▶ _EXERCISE DETAILS_: Set down the lines that begin at the top of the records and end with the line containing "background: #0c4a6e ->", and drop every picture.

▶ _SUPPLIED MATERIAL_:

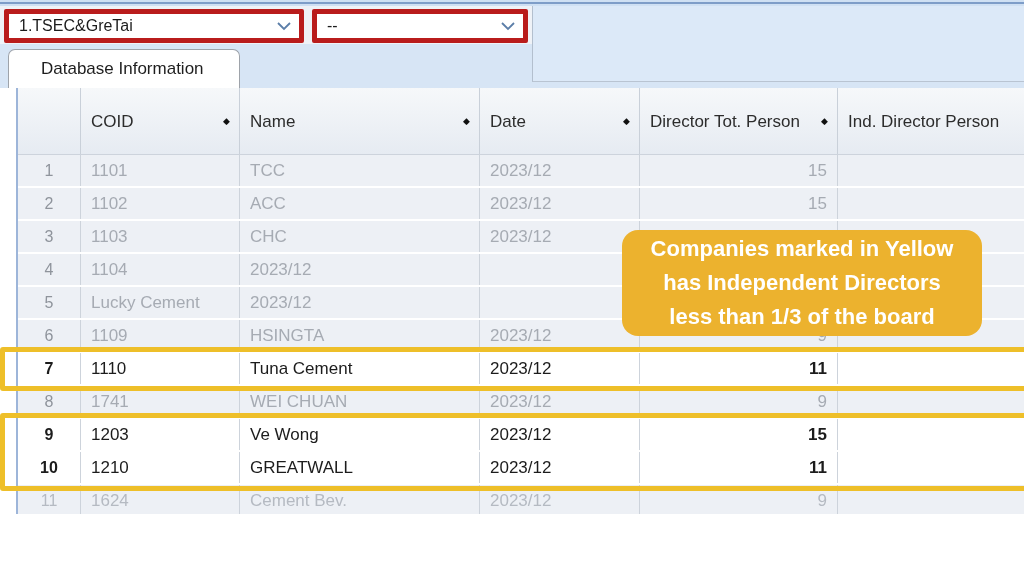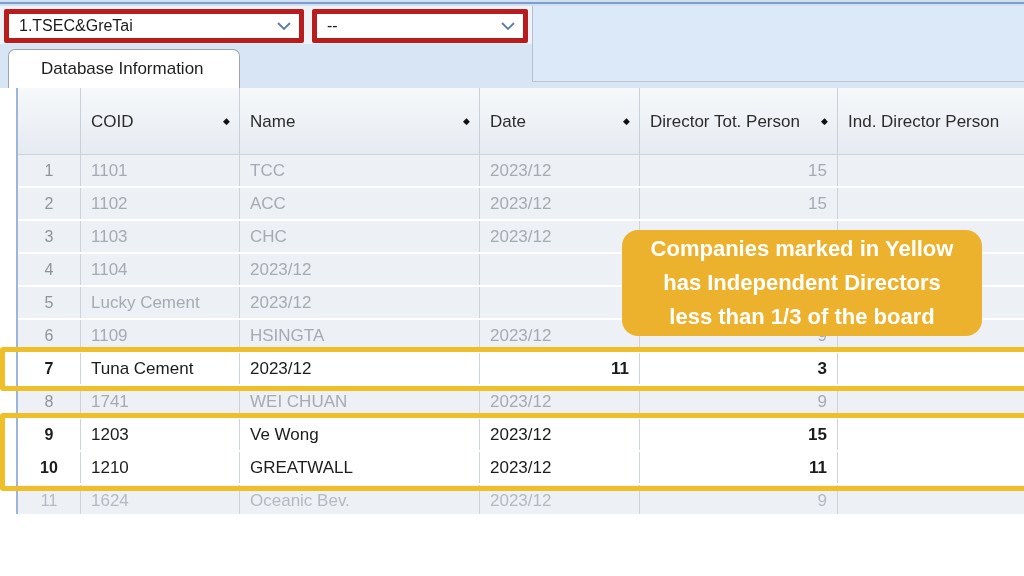"1110" div.td { html: none -> <div>1110</div> }
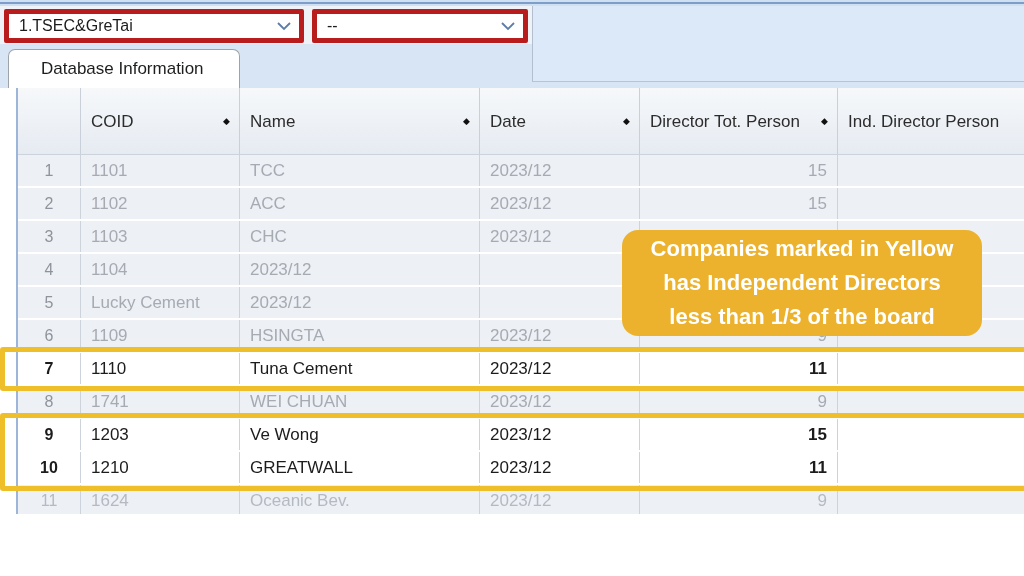"Oceanic Bev." div.td { text: Oceanic -> Cement }
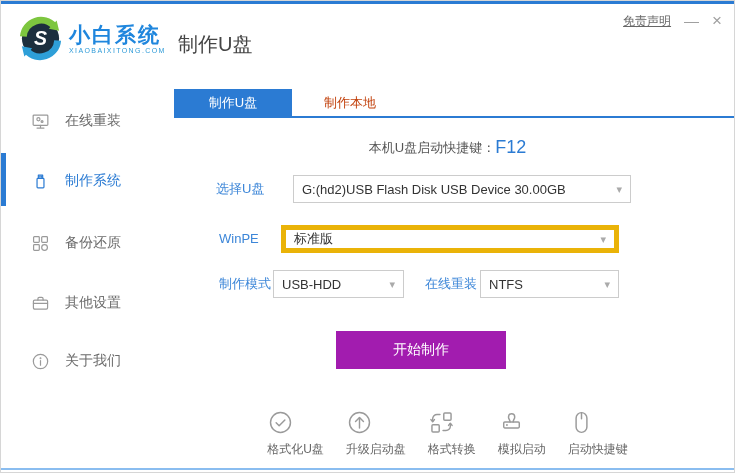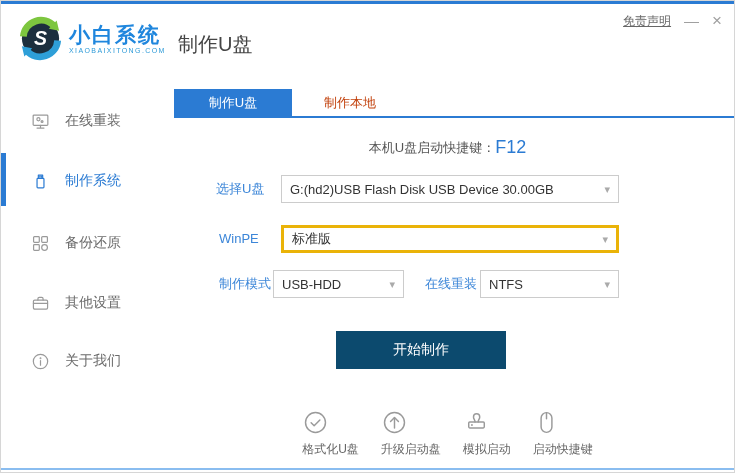"G:(hd2)USB Flash Disk USB Device" .dd-usb { left: 280px -> 292px }
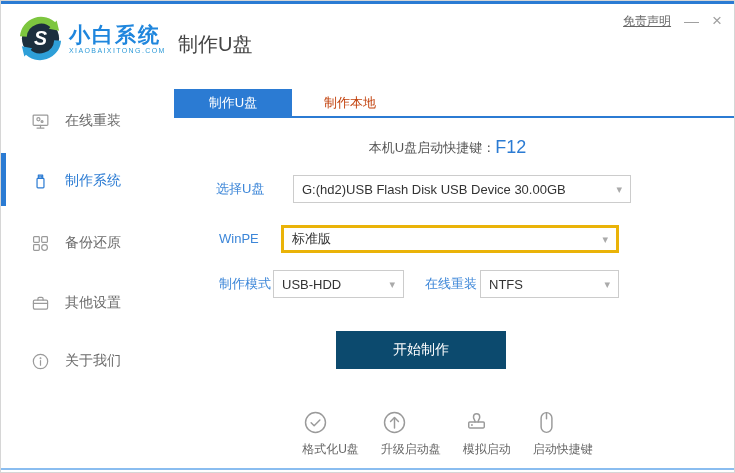"标准版" .dd-focus { border: 3px solid #eab308 -> 5px solid #eab308 }
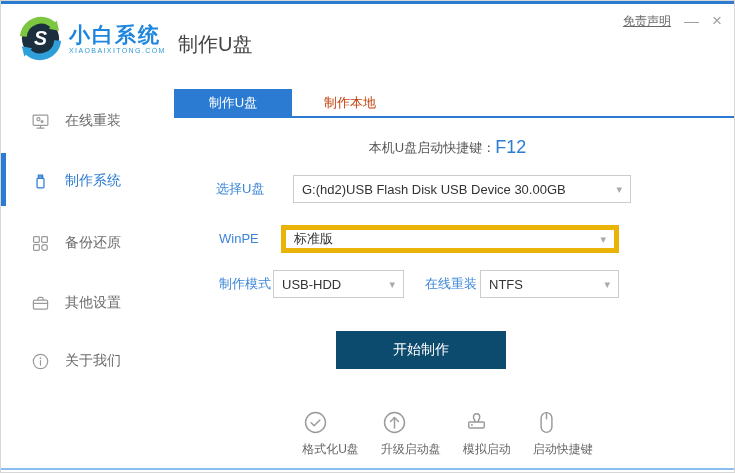"开始制作" .start-btn { background: #0c4a6e -> #a21caf }
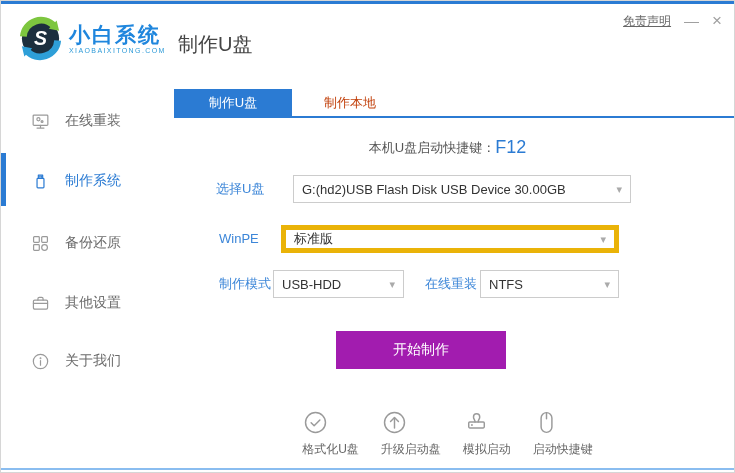"格式转换" div.tool { html: none -> <div> <svg> <rect></rect> <rect></rect> <path></path> <path></path> <path></path> <path></path> </svg> <span>格式转换</span> </div> }
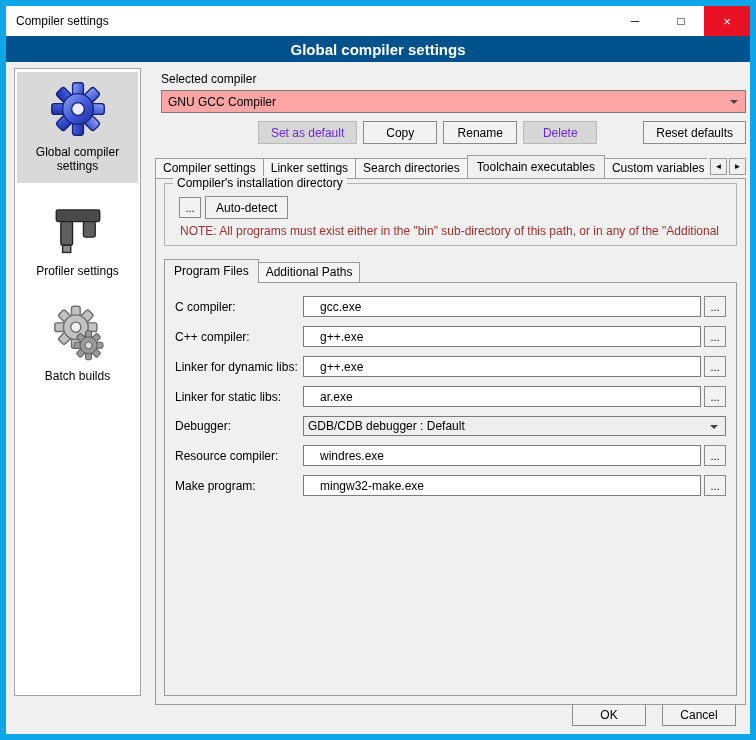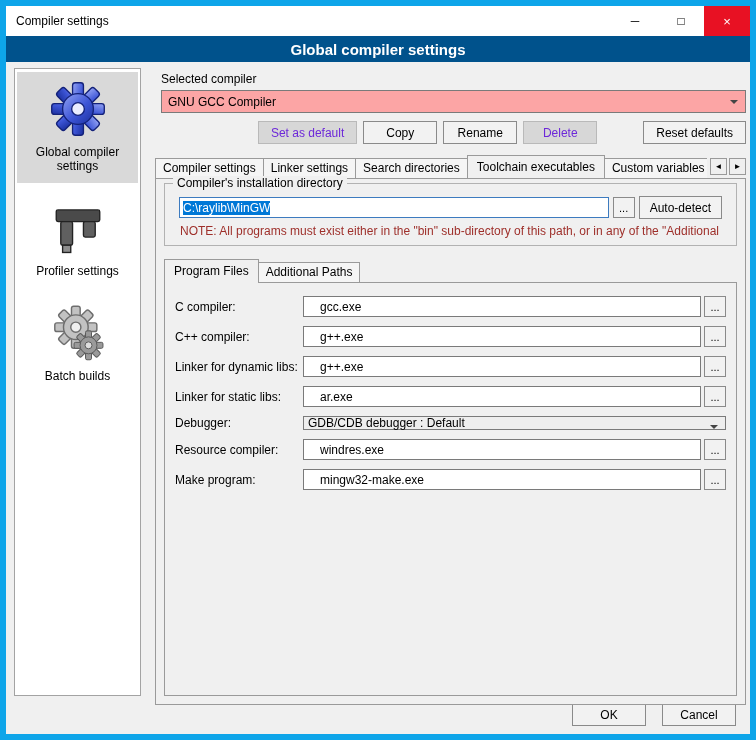"C:\raylib\MinGW" div.dir-input { html: <div> <span>C:\raylib\MinGW</span> </div> -> none }
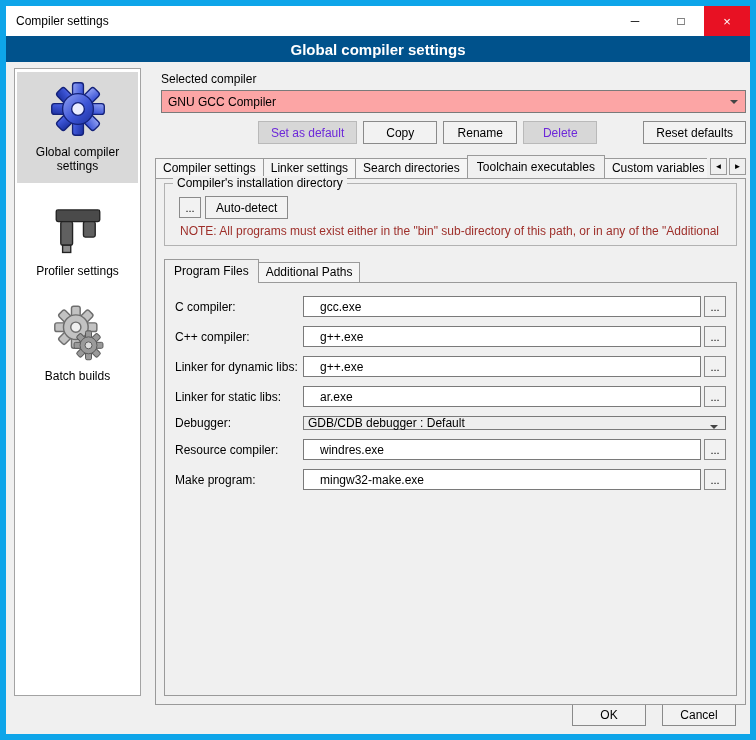"GDB/CDB debugger : Default" .fselect { height: 14px -> 20px }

▶ _EXERCISE ANSWER_:
"1110" div.td { html: none -> <div>1110</div> }
"Oceanic Bev." div.td { text: Oceanic -> Cement }
"G:(hd2)USB Flash Disk USB Device" .dd-usb { left: 280px -> 292px }
"标准版" .dd-focus { border: 3px solid #eab308 -> 5px solid #eab308 }
"开始制作" .start-btn { background: #0c4a6e -> #a21caf }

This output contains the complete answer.